In case of a disability, successive periods are regarded as portions of the preceding disabilities if following the receipt of disability benefits covered in such policy, one resumed to work within two constant weeks and became incapacitated again due to the same disease. A 20% loss of a person’s monthly earnings is required to be qualified for successive periods of disability. Thus, the disability’s successive period will be viewed as its new period once an individual returns to his/her job in two incessant weeks. In other words, he/she should finish another elimination cycle in order to be considered eligible for such benefits.
Aside from successive periods, other essential terms embraced in hospital protection insurance are annual administrative fee, attained age, concurrent periods, and pre-existing condition.

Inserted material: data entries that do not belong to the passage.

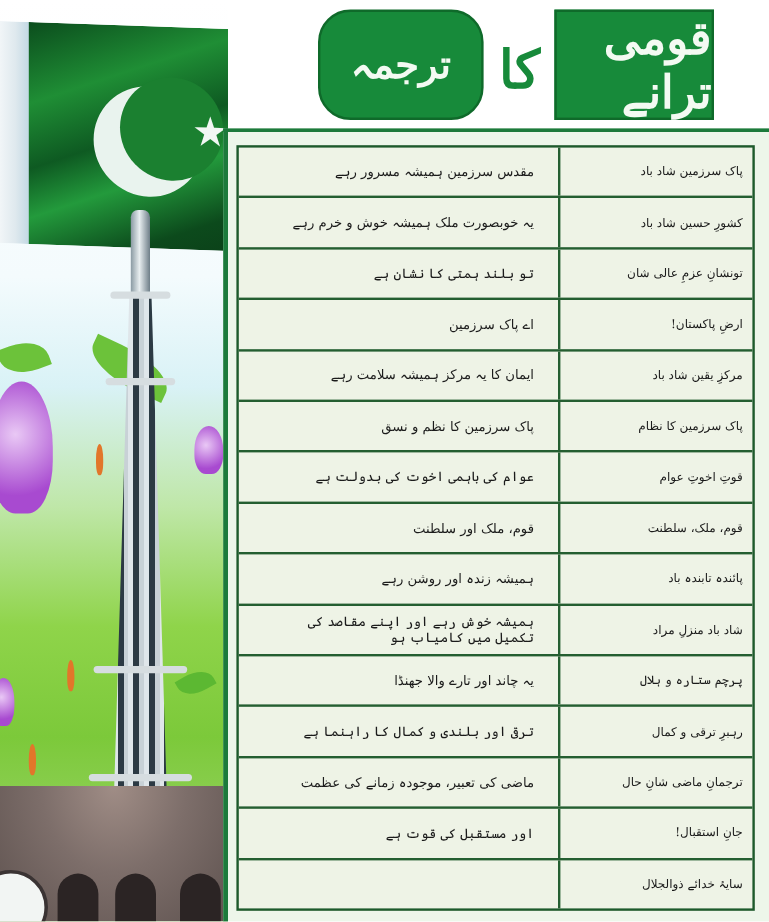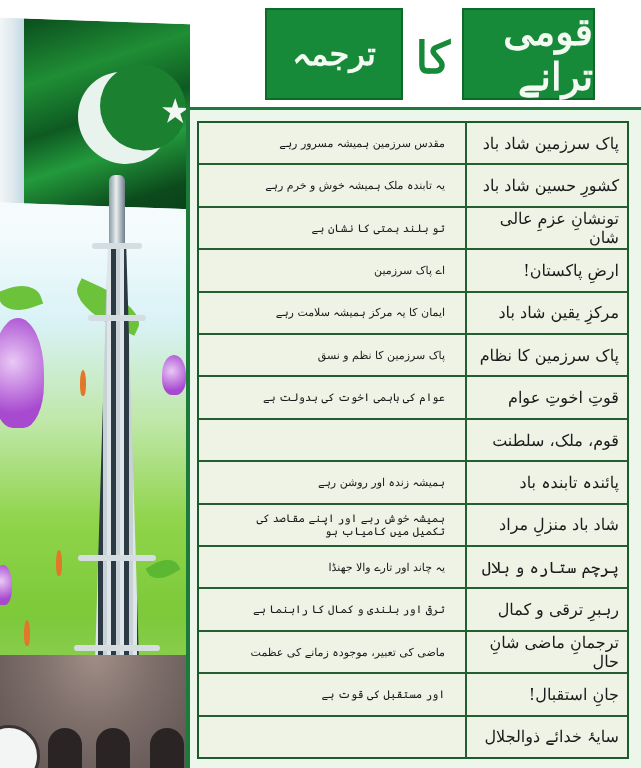"ترجمہ" .title-sub { border-radius: none -> 27px }
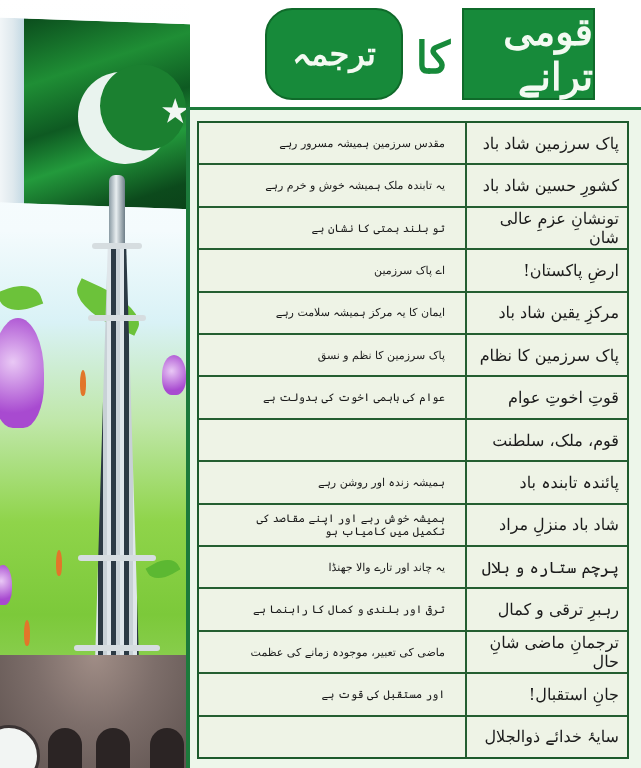"پاک سرزمین شاد باد" .cell-orig { font-size: 16px -> 10px }
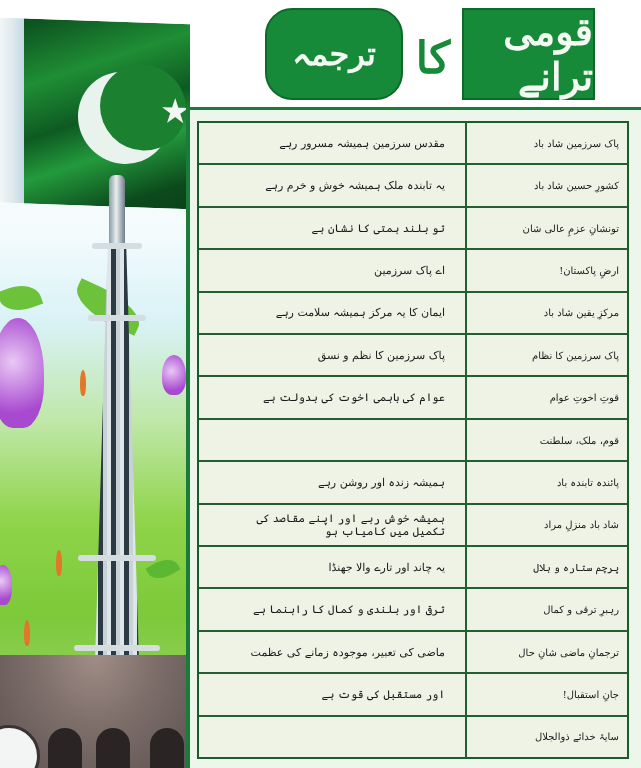"یہ تابندہ ملک ہمیشہ خوش" div.cell-trans { text: تابندہ -> خوبصورت }
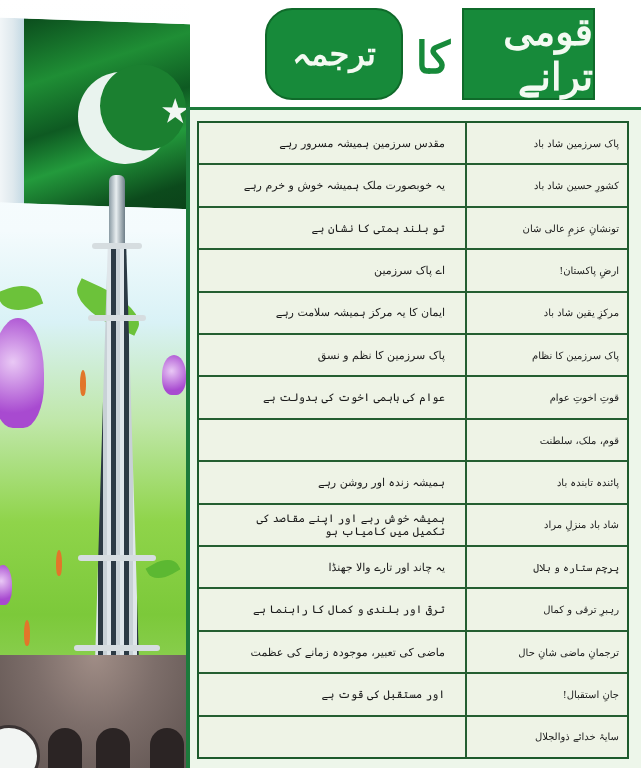"قوم، ملک اور سلطنت" div.cell-trans { html: none -> <div>قوم، ملک اور سلطنت</div> }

Annual administrative fees refer to expenses pertaining to the management of benefit plans for group employees. Attained age represent the insured person’s age for a particular period, since physical examinations are not typically necessitated for younger individuals but are mandatory for older persons. Concurrent periods signify a situation where a patient is admitted to the hospital by reason of multiple illnesses or injuries simultaneously and the paid benefits are made such that the disability is a result of a sole cause only. Pre-existing conditions, in contrast, characterize limitations in a coverage stipulating certain mental or physical conditions not to be covered in the recent policy for a given time, whether those requiring treatment prior to its issuance or those which have been diagnosed previously.